Data for this exercise -

——

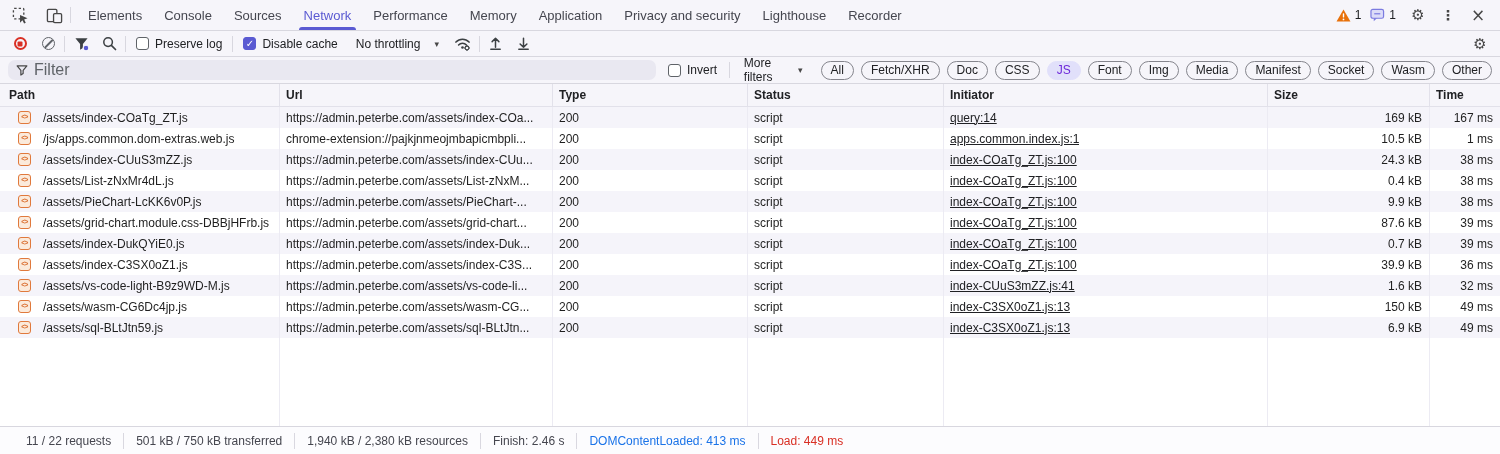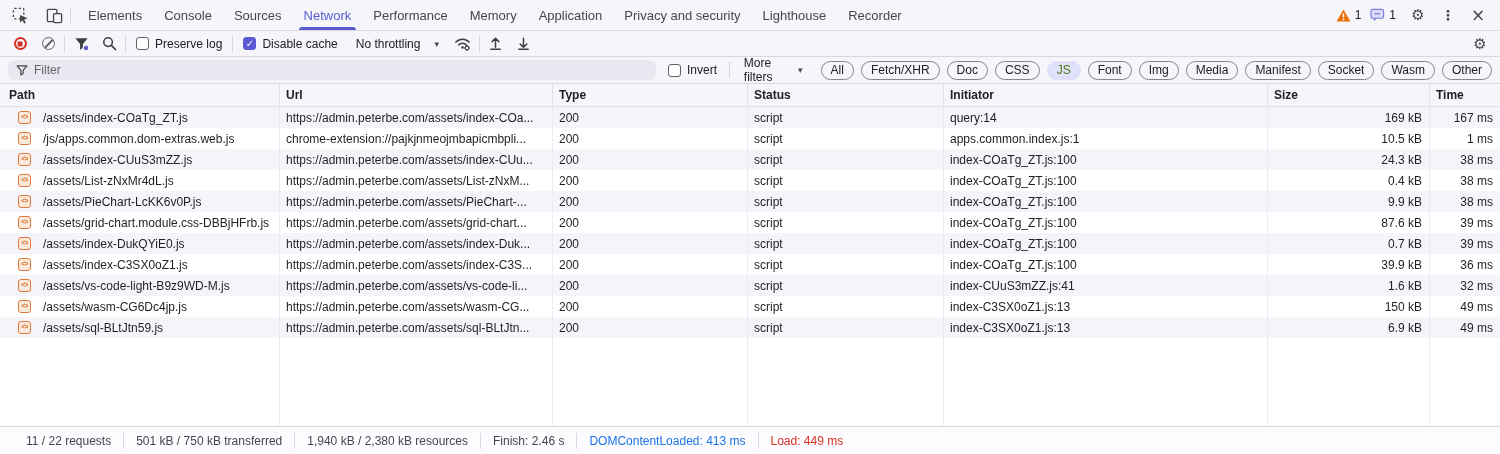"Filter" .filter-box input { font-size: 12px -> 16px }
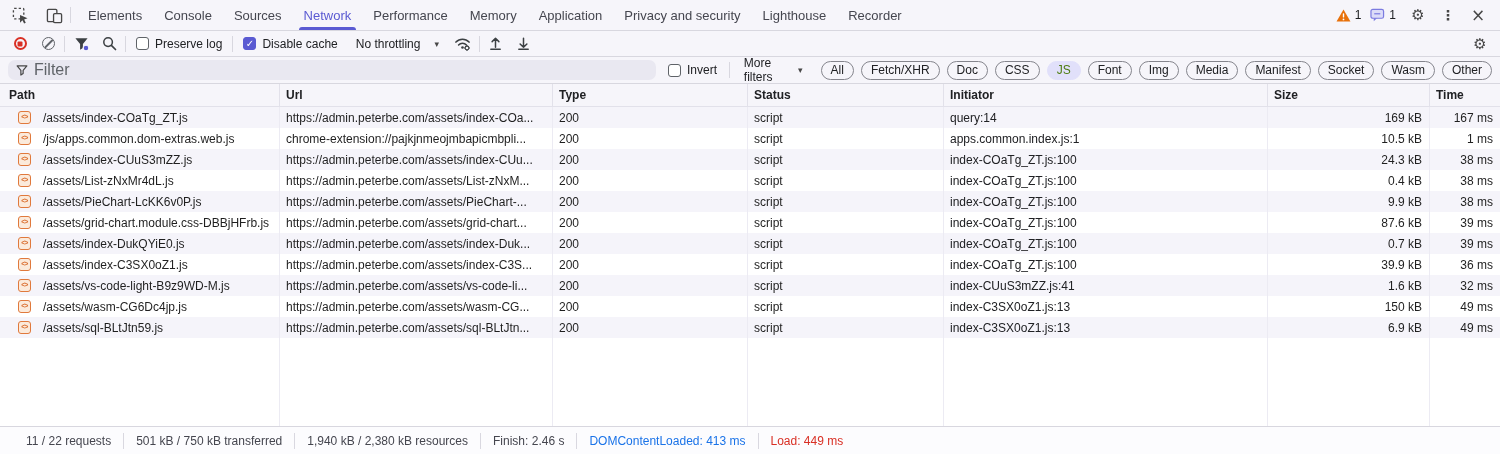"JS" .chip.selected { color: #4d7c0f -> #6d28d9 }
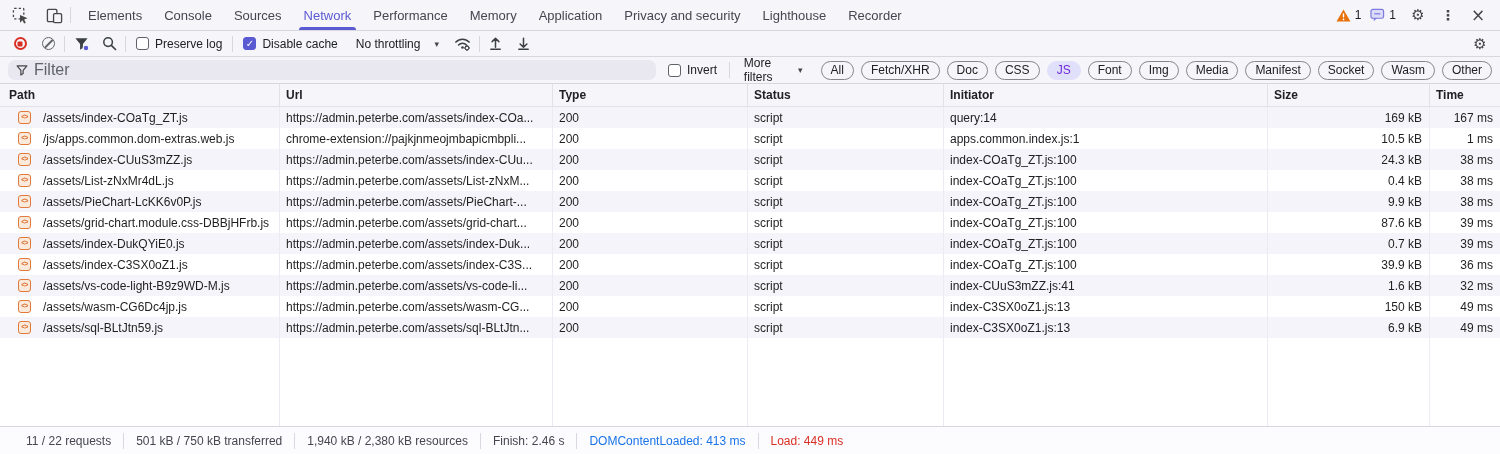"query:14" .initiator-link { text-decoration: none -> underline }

——

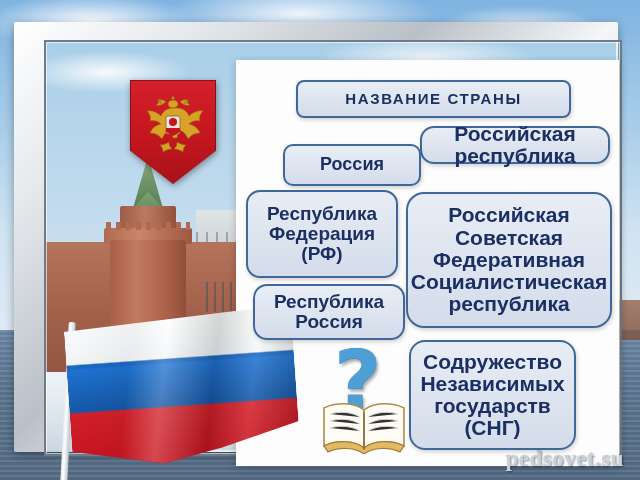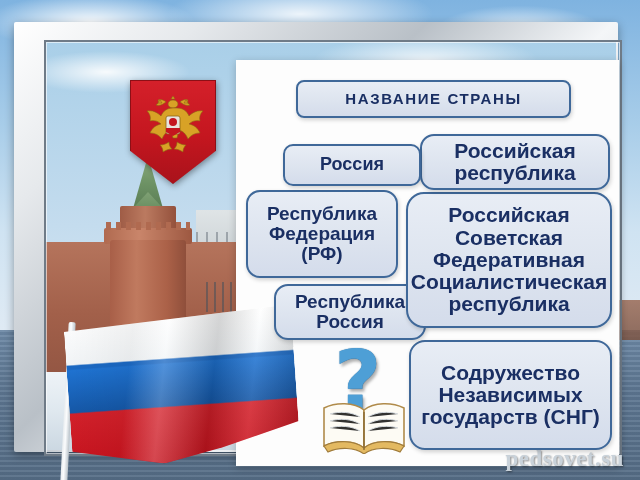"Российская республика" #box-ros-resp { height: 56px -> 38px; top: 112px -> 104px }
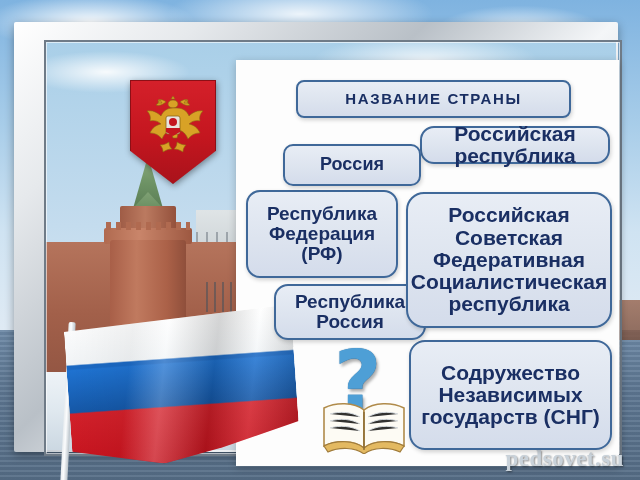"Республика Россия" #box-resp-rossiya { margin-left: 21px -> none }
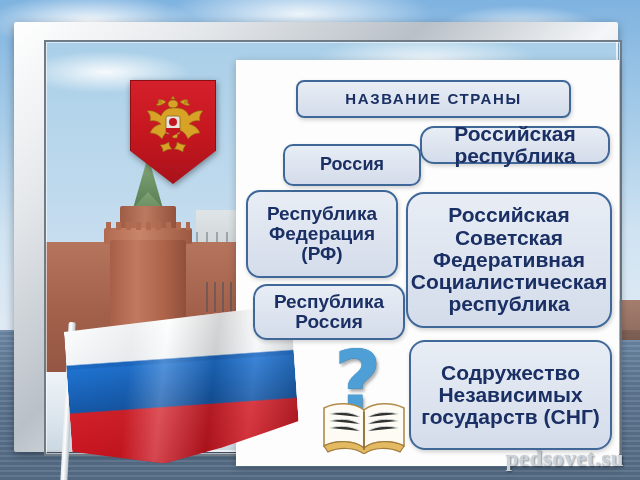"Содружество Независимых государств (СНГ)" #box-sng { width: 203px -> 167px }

——

Task goal -
Only one stretch of the material above is wanted: the line containing "margin-left: 21px ->" through the line containing "width: 203px ->". Restate it word for word, minus the pictures.

Output of the task -
"Республика Россия" #box-resp-rossiya { margin-left: 21px -> none }
"Содружество Независимых государств (СНГ)" #box-sng { width: 203px -> 167px }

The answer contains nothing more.